Доставили в какой-то бестолковый лагерь, а оттуда три месяца на Пражском вокзале — и посадили в военную тюрьму. Вызовет герр лейтенант, а под столом уткнула в лапы нос овчарка, с большого волка: чуть шевельнусь — она вскакивает. А так было ничего. Сначала били резиной, а потом и бить перестали. Когда меня допрашивал шеф, мы курили сигареты и говорили на прекрасном русском языке. Он все хотел узнать, кто мне дал кусок антрацита и научил его бросать в тендер паровоза. Кусок этот лежал тут же, так на вид уголь и уголь, а если бы он попал в топку — от паровоза и пути осталось бы лишь перекрученное железо да, может быть, горсть солдатских пуговиц с номерами. А камера была такая, что в ней и днем горел эдакий желтый лимон с толстой спиралью. А мне все больше снилось Черное море, волны, и я по горло в воде, и надо мной чайки. Солдаты меня днем не будили (полагалось будить), но говорили: „Ти партизен, тебя пук-пук! Эршисен, скоро, скоро“. А коридор убирал какой-то субчик с гнилыми глазками, он тоже говорил: „Наверное, что расстреляют — ты же не в сознании“. Не расстреляли, прохвосты, — перегнали в зондерлагерь. Стало в сто раз хуже. Надзирателями были мошенники, коты, педерасты. Вот они уж и гуляли! Да как! Подойдет к тебе такой кот, сорвет с тебя фуражку и швырнет за колючую проволоку. И теперь так — придешь на вечернюю проверку без фуражки — свалят и разобьют голову сапогами — так ныряй прямо под серпантинку — солдат бьет только в голову!

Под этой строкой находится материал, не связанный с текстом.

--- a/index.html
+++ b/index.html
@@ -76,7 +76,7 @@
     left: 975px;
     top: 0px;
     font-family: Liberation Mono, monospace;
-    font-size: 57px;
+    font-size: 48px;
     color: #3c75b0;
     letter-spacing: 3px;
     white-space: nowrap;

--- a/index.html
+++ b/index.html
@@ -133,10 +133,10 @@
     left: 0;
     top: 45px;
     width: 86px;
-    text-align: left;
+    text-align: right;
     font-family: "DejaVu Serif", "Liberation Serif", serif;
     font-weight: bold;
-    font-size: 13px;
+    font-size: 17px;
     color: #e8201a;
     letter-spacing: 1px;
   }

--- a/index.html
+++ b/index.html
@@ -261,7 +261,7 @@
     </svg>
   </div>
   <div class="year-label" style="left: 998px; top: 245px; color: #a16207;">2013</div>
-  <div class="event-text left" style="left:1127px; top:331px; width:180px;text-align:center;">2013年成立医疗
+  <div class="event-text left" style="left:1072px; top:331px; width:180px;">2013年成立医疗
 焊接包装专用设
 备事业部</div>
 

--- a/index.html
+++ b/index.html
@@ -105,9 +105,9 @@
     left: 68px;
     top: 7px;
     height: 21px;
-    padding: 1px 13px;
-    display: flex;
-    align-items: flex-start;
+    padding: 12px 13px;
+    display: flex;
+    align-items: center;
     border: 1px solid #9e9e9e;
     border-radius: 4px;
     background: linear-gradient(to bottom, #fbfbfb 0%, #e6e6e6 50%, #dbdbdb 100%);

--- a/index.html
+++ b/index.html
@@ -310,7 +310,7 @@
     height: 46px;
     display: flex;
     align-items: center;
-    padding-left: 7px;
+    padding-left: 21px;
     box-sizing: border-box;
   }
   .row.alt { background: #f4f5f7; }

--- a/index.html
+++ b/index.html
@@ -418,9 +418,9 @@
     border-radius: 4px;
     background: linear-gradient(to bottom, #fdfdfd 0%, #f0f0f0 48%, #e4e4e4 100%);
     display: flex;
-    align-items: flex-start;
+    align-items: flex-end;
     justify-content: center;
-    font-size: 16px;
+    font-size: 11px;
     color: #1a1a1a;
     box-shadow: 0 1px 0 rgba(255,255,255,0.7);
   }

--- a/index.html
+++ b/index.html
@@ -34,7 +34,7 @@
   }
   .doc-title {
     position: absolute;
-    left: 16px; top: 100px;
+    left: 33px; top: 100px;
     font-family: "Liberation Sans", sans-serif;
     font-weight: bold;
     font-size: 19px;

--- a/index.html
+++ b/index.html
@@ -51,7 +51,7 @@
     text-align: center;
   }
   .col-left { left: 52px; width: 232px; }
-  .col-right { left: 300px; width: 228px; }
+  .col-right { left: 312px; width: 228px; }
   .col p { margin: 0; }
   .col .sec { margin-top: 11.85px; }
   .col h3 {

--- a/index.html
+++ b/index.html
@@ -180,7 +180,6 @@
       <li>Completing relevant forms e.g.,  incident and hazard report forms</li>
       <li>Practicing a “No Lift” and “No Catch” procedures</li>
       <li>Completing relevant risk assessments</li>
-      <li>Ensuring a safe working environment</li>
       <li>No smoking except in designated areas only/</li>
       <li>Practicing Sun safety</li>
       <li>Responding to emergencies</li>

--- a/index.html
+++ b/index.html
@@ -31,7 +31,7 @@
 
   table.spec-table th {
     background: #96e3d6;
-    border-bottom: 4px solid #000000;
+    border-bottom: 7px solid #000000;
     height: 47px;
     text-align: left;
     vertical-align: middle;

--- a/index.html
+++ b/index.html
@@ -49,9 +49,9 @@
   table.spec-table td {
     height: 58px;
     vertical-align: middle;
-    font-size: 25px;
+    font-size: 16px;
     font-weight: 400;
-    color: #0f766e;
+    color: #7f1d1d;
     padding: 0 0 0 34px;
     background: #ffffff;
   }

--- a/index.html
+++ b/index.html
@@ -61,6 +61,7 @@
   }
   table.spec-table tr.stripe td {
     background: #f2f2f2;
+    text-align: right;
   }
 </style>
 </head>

Работал я там в морге — сортировал и паковал тряпки с покойников. Обувь — в один тюк, одежду — в другой. Это с тех, кто особым составом прибывал во вторую зону. Жить там полагалась с проверки до проверки, то есть сосчитают и айда в печь, — но зато почти не били. Через три месяца я вошел в доверие и по приказу начальника выламывал у покойников золотые зубы. Делалось это такой проволокой с крюком, — я здорово напрактиковался! Что ж, они мертвые, а мне надо было выжить. А фронт между тем все приближался, немцы нервничали, перестали выпускать за зону, и я понял: надо бежать, не то ликвидируют заодно с лагерем и его покойниками. Потому что они уж выкапывали покойников и жгли. Бежал. Попал к нашим, и тут на меня сразу свалились — тиф, воспаление легких, сотрясение мозга; упал с кровати — отнялись ноги, и месяц меня возили на колясочке. Как только встал, приполз в академию — прошу командировать в Азию. Зачем? Там у меня есть одно недоделанное дельце. Ученый секретарь вынул из кармана зеркало и подал мне. „Ну? Таких отправляют в Среднюю Азию? Отправить-то я вас отправлю, да не туда“, — и прислал путевку в санаторий. Тут я встретил вас. Все! С этого момента считаю все с начала».